Having established these laws for precious metal coins, its then possible to analyse the laws for paper currency and credit. As Marx describes, where such currency is redeemable for gold, the same laws apply, but, where they are not redeemable, different laws apply. What Hume saw was that when the amount of gold in circulation increased, prices rose, and the value of the currency fell. As Marx notes, what Hume saw was correlation not causation. The increase in the amount in circulation was the consequence of a fall in the value of gold, as new discoveries were made. The lower value of gold required more of it to act as money, more to be put into circulation. But, with non-redeemable, i.e. fiat currency, these laws are turned on their head.
If an excess of fiat currency is put into circulation, it is not taken out to be redeemed for gold, or melted down. It stays in circulation, and the value of each note/token, thereby, falls. There is inflation, and is manifest as a rise in prices. The idea that convertible paper notes can fulfil the same function as precious metal coins, provided they are issued on the same basis, is quite different to the idea put forward by Law, the Pereire Brothers, or, today, the proponents of QE and MMT. As Marx describes, with redeemable paper, any excess circulation results in inflation and rising prices, including the price of gold. So, paper notes would be redeemed for gold at the official rate. In other words, if a £1 note is redeemable for ¼ ounce of gold, but the market price of gold rises to £1.20 per ¼ ounce, due to the inflation of the currency supply, the holders of the paper notes would redeem them for ¼ ounce of gold, which, in the market, they could sell for £1.20!
This is essentially what happened in 1971, when France demanded to redeem its Dollars at the official rate of $35 an ounce, when the market price of gold was actually $350 an ounce, causing Nixon to end convertibility of the Dollar. In fact, as Marx set out in "A Contribution To The Critique Of Political Economy", convertibility becomes impossible in a regime of paper currency, and credit.
Contrary to Law or MMT, or QE, printing more paper tokens does not create more “money”, for the reasons Marx sets out in "A Contribution To The Critique Of Political Economy", and summarised above. If the value of commodities, in total, is equal to 1 million hours of labour, then the equivalent form of that value – money – can, also, only be 1 million hours of labour, whether it takes the form of, say, 1,000 ounces of gold, each ounce with a value of 1,000 hours of labour, or the form of 1,000 paper notes, each note symbolising 1,000 hours of labour. The limiting factor is the 1 million hours of labour/value, and, if 2,000 £1 paper notes are put into circulation, (assuming each performs one transaction), then, the value of each note must be halved to only 500 hours of labour. Prices would double.

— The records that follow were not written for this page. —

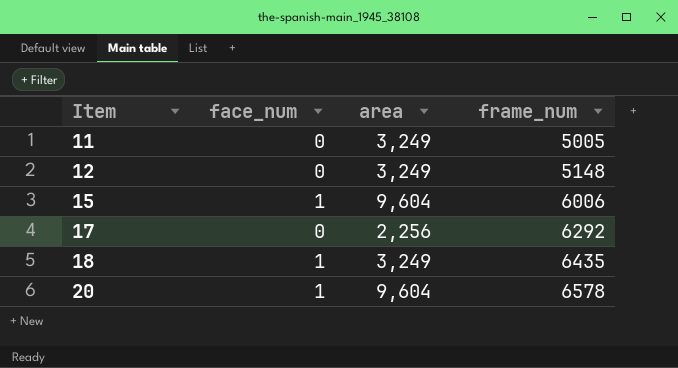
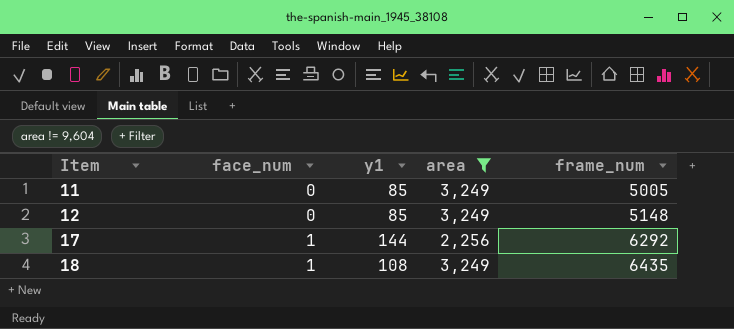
filter: none -> area != 9,604
column y1 | position: none -> 3
17 | face_num: 0 -> 1

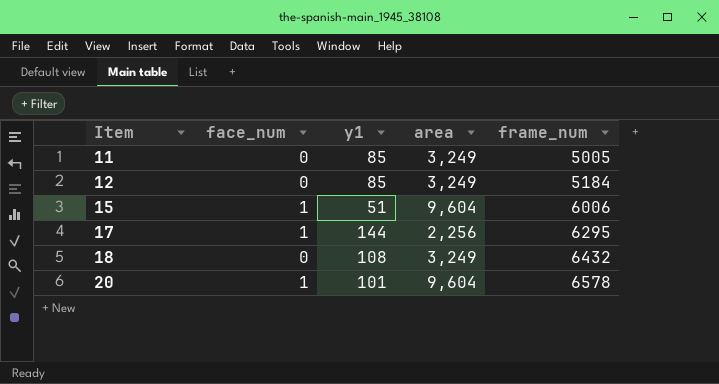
filter: area != 9,604 -> none
12 | frame_num: 5148 -> 5184
17 | frame_num: 6292 -> 6295
18 | face_num: 1 -> 0
18 | frame_num: 6435 -> 6432

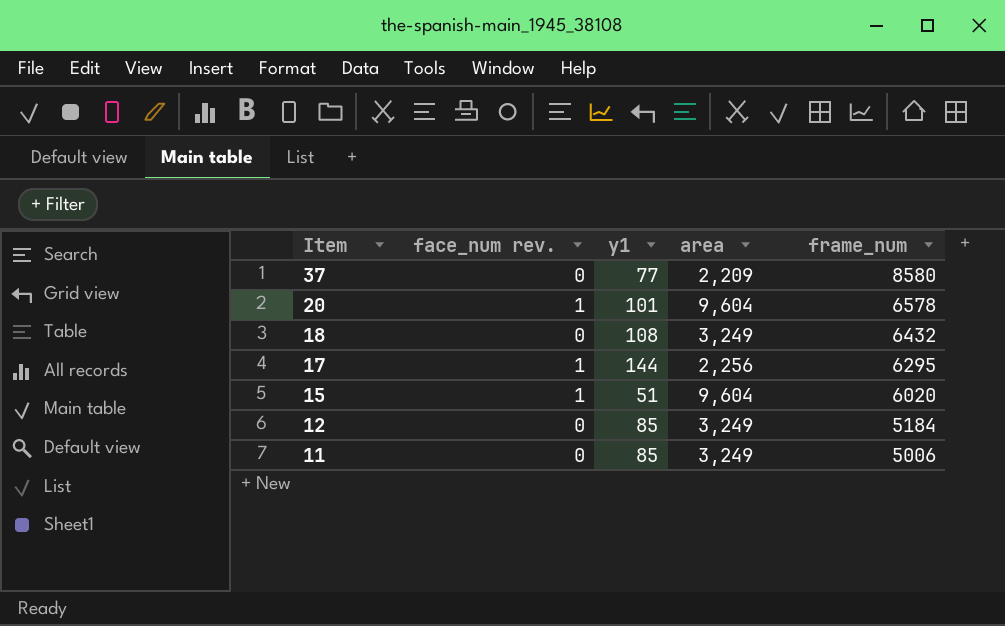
row order: Item ascending -> Item descending
column name: face_num -> face_num rev.
row 37: none -> 0 | 77 | 2,209 | 8580
15 | frame_num: 6006 -> 6020
11 | frame_num: 5005 -> 5006

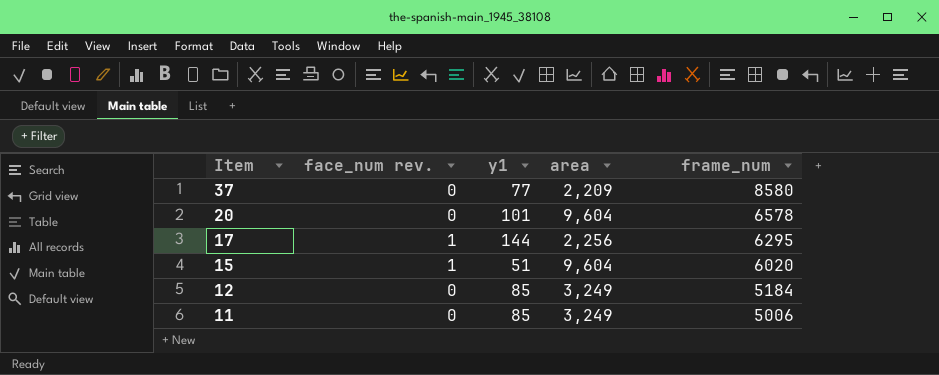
row 18: 0 | 108 | 3,249 | 6432 -> none
20 | face_num rev.: 1 -> 0

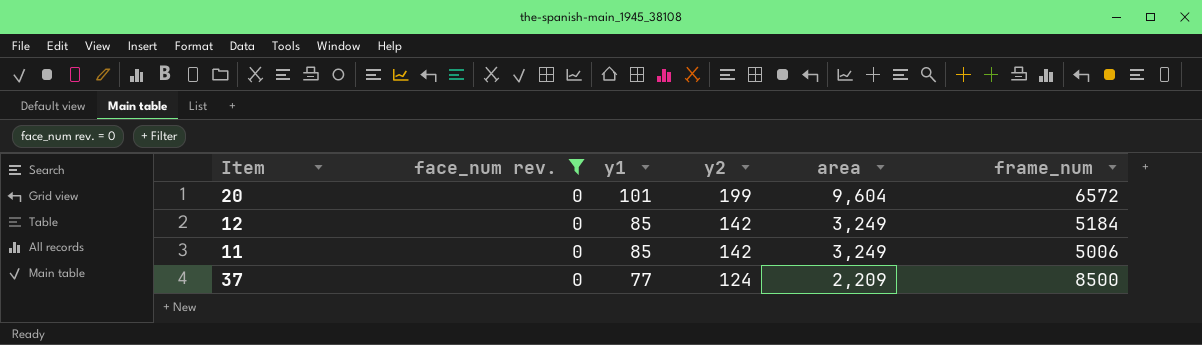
filter: none -> face_num rev. = 0
row order: Item descending -> y1 descending
column y2 | position: none -> 4
20 | frame_num: 6578 -> 6572
37 | frame_num: 8580 -> 8500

This is why, as Marx sets out in Theories of Surplus Value, quoting Massie, the idea put forward by the proponents of QE, that inflating the currency acts to reduce interest rates is a fallacy. It confuses money tokens with money, and confuses money with money-capital. The rate of interest is determined by the interaction of the demand for and supply of money-capital. The demand for money-capital is a demand for money to buy commodities, either for productive or personal consumption, or to pay bills for commodities already consumed, or similarly as prepayments for such consumption.

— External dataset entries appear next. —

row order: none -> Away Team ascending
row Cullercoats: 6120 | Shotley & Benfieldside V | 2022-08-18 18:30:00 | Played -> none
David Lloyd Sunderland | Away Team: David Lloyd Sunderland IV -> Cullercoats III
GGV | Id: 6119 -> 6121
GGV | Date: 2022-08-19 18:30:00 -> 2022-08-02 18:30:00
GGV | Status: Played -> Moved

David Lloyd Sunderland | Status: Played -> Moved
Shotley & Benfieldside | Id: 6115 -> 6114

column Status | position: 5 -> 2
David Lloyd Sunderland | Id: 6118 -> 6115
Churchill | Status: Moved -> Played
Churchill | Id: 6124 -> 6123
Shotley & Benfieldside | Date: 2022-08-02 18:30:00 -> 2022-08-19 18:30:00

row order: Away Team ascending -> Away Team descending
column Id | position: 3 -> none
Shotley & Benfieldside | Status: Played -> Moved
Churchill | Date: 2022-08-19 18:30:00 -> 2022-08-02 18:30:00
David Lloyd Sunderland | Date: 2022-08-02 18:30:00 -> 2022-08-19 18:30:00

Suppose the demand is for £1 million, and that to satisfy this demand, an interest rate of 6% is required to produce the supply of £1 million of money-capital from its owners. The quantity of money tokens put in circulation is doubled, but, the result of that is that each token is halved in value, and prices double. It may, at first, seem to be the case that the increased supply of liquidity increases the supply of money-capital, and so causes interest rates to fall. However, in reality, the reduced value of currency means that the prices of commodities double. Instead of the demand for money-capital being £1 million, it rises to £2 million. So the rate of interest remains 6%.
“Massie laid down more categorically than did Hume, that interest is merely a part of profit. Hume is mainly concerned to show that the value of money makes no difference to the rate of interest, since, given the proportion between interest and money-capital—6 per cent for example, that is, £6, rises or falls in value at the same time as the value of the £100 (and. therefore, of one pound sterling) rises or falls, but the proportion 6 is not affected by this.”
Indeed, for so long as the inflation persists, the suppliers of money-capital will require a higher rate of interest to cover the equivalent of depreciation of their capital. In other words, if they lend £1 million, today, with inflation running at 10%, they would require a return of £1.1 in a year's time just to maintain its net present value, before any actual interest is taken into consideration, just as, for example, someone who loans a machine, with a value of £1 million, would require the lessor to cover the wear and tear of the machine, as well as the payment of interest. On the basis of the above, example, they would require, at the end of the year, £1.1 million plus the 6% interest, the equivalent of a 16% nominal rate of interest.